Na China antiga, Chi (Qi, Ki, Prana) era uma concepção filosófica, que significa energia pura, da qual provém toda a manifestação do universo.
Chi é a substância básica para
manter a atividade do corpo, e explica-se a atividade do ser humano com os
movimentos e mudanças de Chi. Simplificando, podemos dizer que Chi significa
alento sopro ou energia e possui 3 fontes principais:
1-
respiração
– o ar é o veículo do Chi, através de exercícios específicos respiratórios,
podemos melhorar a nossa quantidade e qualidade de energia.
2-
alimentação
– tudo o que é ingerido transforma-se em Chi (energia) e circula pelo nosso
corpo através do sangue.
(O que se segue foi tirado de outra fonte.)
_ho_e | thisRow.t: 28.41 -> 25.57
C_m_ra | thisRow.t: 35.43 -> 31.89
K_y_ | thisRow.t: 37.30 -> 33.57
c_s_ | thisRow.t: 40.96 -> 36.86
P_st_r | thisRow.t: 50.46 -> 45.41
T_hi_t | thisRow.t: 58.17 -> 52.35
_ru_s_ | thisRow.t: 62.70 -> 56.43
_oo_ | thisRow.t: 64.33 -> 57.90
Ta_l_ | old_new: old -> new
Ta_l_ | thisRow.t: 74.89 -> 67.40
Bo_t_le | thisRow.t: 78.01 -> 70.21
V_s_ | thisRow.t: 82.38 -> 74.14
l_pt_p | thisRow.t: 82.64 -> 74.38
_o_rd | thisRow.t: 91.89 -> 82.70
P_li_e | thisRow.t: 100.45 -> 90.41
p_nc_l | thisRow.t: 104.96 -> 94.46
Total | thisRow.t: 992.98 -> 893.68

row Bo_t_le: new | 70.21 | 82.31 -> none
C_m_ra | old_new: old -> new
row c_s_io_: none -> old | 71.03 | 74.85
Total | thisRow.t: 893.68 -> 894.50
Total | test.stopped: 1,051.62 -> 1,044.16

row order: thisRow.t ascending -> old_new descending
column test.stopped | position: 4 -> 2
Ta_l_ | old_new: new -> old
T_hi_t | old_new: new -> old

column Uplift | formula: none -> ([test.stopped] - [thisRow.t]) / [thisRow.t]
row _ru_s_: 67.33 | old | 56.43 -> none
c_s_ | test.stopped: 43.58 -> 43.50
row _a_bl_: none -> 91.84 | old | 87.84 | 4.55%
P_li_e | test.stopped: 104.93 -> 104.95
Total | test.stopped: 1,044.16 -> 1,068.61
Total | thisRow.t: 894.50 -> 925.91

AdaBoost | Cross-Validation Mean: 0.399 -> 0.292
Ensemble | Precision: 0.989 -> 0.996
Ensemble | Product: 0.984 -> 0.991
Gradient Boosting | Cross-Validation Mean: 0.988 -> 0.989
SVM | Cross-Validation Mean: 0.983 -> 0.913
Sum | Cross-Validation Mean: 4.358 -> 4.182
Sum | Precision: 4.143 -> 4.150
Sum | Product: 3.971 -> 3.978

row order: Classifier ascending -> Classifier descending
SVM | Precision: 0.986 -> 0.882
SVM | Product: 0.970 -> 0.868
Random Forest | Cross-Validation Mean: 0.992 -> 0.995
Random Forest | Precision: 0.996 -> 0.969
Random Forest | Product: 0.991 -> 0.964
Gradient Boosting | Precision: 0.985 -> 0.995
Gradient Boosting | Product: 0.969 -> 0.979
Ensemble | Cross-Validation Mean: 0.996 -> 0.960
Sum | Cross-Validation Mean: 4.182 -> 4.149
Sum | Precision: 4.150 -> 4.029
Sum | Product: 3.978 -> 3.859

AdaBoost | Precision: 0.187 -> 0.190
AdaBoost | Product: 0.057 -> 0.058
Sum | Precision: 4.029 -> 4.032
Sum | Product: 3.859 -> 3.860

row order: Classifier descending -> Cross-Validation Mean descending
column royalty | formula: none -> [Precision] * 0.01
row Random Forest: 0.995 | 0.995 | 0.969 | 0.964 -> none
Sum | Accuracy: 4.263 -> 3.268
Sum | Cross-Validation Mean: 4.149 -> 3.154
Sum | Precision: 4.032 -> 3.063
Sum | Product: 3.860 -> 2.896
Essa energia junta-se com a energia ancestral e
melhora sua qualidade de vida.
3- energia ancestral –
é aquela que herdamos dos nossos pais na ocasião da concepção. Está diretamente
ligada a nossa constituição (forte ou fraca) não podendo ser reposta.
Através do Chi Kung podemos
melhorar qualitativamente estas energias: absorvendo conscientemente a Energia
pura da Natureza e eliminando Energia estagnada, que é a causa de muitas
doenças.
Kung significa treino,
disciplina, e as qualidades obtidas através do treino: sabedoria, auto-
conhecimento, etc.
Chi Kung é um método que com
base no antigo conceito da vida como um todo e com o uso da consciência visa
mobilizar e aplicar o “fluxo energético” no campo magnético, assim a alma e o
corpo encontrar-se-ão altamente harmoniosos. É uma forma terapêutica da
Medicina Tradicional Chinesa (MTC).
Há várias maneiras de se
escrever Chi Kung, e todas podem ser consideradas corretas.
Chi
= Ki = Qi = tchi = energia
Kung
= Ko = Gong = Kun = treinar, cultivar
Adotaremos a terminologia Chi Kung (pronuncia-se Tchi Kun).
Estágios de desenvolvimento no Chi Kung
Com a prática regular, pode-se atingir os seguintes níveis de
desenvolvimento do Chi Kung:
1o estágio – É a fase por onde o
praticante deve iniciar, são práticas com movimento e pouca meditação. São
práticas mais externas e muito utilizadas nas artes marciais. Nesta fase, o
praticante desenvolve sua saúde e a consciência da energia. É através dos
movimentos que ele consegue ativar e formar a energia.
2o
estágio
– Após ter desenvolvido a consciência da energia e fortalecido a sua saúde, o
praticante deve aprender a controlar o seu Chi. Com isso ele evita a estagnação
energética. Também é possível fazer a limpeza energética dos órgãos, vísceras e
dos canais de energia; limpando assim o acúmulo de energia perversa (xié)
adquirida pelas emoções ou externas. Neste estágio o praticante continua com as
práticas de movimento e associa a práticas mais internas.
3o
estágio – O praticante procura se
aprimorar nas práticas do estágio anterior. Aprende e passa a estudar e dominar as práticas de captação de
energia. Neste nível, o praticante pode começar a realizar aplicação de Chi
externo. Os chineses dizem que o praticante que atinge este nível se torna um
pequeno mestre.
4o e 5o estágio – A partir deste estágio
somente o praticante experiente e que tenham obtido grande desenvolvimento
praticam. Não é mais necessário realizar as práticas com movimento. Utilizam
práticas mais internas acrescidas de mantras e símbolos. O aprendizado é
através de seu mestre interior.
6o e 7o estágio – As práticas deste estágio desenvolvem o nosso espírito e nos leva a níveis superiores. O aprendizado vem do Cosmos.
As Bases da Prática do Chi Kung
A prática do Chi Kung consiste na execução de movimentos associados a respiração e meditação. Há oficialmente na República Popular de China mais de 6.000 técnicas diferentes reconhecidas.